I go to the pound to pick up a cat. I ask for a tabby. The girl at the counter, who is not the same girl who was here when I brought Tabitha in, looks at her nails and says that there’s not much inventory these days on account of COVID. Everyone wants to adopt something while they’re still at home. She leads me to a cage that has a cat at the very back of it. It’s all black and one of its ears is missing. It takes a lot of coaxing for it to leave its cage but once it’s in my arms, it curls itself into a ball, its tail wrapped around itself. 

Vincent doesn’t want it. 

“Please,” I say to him. “Here’s something for you.”

“No.”

I made a makeshift carrying case out of a cardboard box. I try to hand the box to Vincent but he crosses his arms and shakes his head, as if he’s a kid who’s refusing his medicine. The cat is moving around, and it’s hard for me to keep the box level.
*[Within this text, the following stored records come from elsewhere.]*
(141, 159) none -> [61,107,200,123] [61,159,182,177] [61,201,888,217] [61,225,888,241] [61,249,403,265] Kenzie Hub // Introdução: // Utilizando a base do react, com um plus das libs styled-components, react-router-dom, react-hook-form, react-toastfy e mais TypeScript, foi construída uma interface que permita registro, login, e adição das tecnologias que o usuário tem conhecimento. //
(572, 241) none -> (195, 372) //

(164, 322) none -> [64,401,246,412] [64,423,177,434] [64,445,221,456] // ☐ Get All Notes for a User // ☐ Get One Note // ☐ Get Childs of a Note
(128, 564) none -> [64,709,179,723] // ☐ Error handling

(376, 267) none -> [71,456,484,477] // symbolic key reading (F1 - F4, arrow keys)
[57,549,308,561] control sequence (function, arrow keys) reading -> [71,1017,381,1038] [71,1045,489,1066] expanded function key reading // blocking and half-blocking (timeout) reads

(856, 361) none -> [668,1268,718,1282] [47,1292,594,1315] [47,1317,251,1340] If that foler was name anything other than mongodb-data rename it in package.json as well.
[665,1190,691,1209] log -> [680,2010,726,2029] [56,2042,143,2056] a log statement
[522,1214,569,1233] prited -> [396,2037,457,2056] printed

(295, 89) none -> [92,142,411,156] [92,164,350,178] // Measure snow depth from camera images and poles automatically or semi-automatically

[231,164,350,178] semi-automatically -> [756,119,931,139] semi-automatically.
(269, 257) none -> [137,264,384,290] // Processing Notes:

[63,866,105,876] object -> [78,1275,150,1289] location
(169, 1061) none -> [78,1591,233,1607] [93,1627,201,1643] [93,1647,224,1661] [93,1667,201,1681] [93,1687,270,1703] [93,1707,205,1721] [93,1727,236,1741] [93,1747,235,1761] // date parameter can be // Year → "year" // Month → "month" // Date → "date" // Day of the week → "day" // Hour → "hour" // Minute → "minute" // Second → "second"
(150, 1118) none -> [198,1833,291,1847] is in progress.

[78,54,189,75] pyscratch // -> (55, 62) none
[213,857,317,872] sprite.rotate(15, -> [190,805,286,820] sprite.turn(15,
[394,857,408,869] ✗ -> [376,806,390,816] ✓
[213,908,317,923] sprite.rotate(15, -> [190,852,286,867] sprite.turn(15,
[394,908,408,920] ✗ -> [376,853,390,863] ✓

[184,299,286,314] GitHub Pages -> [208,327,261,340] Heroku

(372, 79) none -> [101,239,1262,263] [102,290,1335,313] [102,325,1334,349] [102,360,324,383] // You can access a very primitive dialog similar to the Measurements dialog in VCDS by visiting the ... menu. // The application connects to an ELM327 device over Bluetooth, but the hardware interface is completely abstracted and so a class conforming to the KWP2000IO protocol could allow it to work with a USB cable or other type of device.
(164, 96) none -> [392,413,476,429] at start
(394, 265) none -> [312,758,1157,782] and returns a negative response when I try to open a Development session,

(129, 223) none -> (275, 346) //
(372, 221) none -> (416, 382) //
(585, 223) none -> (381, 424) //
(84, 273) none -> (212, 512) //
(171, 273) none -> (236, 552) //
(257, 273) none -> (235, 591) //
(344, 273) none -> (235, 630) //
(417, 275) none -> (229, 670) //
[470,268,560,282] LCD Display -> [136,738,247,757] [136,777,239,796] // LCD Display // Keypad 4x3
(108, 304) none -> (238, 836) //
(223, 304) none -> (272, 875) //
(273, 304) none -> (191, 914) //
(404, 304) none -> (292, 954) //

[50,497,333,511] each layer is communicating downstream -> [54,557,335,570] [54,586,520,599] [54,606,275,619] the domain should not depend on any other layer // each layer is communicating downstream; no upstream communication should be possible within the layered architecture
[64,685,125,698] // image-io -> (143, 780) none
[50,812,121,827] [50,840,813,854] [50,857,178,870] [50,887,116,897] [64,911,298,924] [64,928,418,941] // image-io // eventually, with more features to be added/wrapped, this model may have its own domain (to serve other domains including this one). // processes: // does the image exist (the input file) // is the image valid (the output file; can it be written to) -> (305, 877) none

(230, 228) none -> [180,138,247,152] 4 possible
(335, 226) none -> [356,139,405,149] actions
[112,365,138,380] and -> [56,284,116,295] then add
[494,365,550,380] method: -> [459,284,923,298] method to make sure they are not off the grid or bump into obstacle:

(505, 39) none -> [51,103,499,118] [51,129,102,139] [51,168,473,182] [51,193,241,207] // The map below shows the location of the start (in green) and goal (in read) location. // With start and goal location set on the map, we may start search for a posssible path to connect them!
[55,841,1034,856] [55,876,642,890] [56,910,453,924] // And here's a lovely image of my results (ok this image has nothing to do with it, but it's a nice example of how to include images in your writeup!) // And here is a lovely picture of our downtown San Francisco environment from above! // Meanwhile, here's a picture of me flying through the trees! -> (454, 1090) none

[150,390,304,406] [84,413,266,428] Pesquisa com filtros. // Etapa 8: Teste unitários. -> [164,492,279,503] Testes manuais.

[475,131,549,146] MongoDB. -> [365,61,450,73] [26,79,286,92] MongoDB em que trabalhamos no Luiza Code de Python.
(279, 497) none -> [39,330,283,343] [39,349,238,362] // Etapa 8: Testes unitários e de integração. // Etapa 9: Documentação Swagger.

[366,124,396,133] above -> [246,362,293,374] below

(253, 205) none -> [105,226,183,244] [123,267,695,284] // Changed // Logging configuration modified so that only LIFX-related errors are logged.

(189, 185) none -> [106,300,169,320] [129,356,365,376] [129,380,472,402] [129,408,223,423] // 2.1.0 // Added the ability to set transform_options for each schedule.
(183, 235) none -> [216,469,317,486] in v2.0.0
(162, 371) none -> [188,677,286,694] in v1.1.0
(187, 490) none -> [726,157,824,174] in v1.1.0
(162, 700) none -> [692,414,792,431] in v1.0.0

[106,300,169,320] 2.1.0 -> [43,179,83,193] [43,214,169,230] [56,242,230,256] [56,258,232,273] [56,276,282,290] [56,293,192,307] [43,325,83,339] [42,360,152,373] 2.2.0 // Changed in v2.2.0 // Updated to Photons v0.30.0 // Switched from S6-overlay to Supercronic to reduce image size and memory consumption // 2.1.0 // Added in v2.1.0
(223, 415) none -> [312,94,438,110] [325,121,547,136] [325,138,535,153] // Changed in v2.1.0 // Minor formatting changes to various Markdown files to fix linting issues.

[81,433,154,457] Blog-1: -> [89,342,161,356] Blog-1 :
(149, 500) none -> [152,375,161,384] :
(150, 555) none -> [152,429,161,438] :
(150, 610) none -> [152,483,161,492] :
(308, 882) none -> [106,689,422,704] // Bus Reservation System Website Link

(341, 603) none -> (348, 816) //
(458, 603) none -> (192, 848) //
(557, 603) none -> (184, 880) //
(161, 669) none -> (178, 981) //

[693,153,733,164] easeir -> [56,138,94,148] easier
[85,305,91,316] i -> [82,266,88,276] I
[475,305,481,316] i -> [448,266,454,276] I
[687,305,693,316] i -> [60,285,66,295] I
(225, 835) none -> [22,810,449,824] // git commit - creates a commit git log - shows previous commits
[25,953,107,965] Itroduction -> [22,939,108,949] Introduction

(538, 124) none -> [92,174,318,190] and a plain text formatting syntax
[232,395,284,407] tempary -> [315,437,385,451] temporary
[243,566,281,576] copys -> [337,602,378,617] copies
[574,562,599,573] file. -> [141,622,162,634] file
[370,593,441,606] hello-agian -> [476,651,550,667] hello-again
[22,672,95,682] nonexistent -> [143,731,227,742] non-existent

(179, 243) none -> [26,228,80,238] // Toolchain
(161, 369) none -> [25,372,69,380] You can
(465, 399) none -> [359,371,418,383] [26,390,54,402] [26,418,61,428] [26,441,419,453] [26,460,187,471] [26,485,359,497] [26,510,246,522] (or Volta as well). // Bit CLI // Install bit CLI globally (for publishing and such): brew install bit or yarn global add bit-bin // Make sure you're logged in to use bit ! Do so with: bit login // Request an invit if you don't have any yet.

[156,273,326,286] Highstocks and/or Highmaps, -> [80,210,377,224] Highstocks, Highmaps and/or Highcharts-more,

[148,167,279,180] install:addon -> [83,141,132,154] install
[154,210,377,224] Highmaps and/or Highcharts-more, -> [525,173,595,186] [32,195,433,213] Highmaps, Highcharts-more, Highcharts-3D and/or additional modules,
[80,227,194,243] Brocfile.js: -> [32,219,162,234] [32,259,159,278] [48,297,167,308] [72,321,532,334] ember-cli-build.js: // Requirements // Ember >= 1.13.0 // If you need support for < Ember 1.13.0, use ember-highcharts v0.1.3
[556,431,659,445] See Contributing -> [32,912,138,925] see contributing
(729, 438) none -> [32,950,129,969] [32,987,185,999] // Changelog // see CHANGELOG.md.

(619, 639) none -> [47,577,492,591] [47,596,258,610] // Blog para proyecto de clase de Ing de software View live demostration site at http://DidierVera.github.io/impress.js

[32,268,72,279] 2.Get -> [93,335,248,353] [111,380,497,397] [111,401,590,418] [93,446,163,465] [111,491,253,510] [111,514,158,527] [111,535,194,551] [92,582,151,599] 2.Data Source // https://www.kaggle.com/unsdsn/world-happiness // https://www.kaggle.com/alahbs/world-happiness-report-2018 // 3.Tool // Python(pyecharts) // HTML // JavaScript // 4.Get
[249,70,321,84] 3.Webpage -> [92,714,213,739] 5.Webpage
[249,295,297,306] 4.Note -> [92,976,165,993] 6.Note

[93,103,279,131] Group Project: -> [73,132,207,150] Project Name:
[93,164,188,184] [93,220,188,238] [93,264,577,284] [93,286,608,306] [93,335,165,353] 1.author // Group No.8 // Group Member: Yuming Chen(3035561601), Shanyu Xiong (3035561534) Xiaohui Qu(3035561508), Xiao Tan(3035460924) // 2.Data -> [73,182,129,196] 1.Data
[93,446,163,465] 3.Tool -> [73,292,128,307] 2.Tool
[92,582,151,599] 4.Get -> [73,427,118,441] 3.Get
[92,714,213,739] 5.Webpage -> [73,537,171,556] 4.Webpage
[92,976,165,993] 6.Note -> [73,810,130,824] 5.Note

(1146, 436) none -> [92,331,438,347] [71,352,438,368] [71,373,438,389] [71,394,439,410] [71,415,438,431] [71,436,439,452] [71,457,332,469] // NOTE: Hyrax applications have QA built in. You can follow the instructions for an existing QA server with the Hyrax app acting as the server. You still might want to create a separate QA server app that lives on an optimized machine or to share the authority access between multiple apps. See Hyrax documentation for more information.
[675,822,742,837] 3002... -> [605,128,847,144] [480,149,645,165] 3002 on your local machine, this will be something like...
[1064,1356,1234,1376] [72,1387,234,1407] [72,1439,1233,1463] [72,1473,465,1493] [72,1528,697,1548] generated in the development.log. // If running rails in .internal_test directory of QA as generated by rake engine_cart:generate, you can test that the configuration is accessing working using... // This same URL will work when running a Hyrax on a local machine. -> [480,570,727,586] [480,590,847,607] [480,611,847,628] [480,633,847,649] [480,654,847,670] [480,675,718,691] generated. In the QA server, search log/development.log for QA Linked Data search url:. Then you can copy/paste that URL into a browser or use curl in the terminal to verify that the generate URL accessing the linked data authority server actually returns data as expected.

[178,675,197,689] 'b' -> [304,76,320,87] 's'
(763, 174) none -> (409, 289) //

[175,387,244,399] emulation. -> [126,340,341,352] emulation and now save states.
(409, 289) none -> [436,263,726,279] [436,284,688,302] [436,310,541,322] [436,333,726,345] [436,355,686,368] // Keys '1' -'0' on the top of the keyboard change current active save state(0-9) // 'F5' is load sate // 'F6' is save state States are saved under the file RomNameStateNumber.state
“I’ve already got Tabitha. I’m just waiting for her to come back.”

“She won’t though.”

“How do you know?”

“She must be back home already, Vin.” 

He rocks back on his heels. The meds he’s on makes him bloated and tired-looking but he looks even worse today. 

“She wouldn’t leave me,” he says.  

Jolly’s not happy about the cat. She says that buyers don’t want any animals around. It’ll bring down the value of the house if they see kitty litter. I ask Tommy to take care of the cat and he agrees, even though his mom is allergic. I say that it’s just temporary, until Vincent comes around. I put a red collar on it with my name on the tag. Just in case.  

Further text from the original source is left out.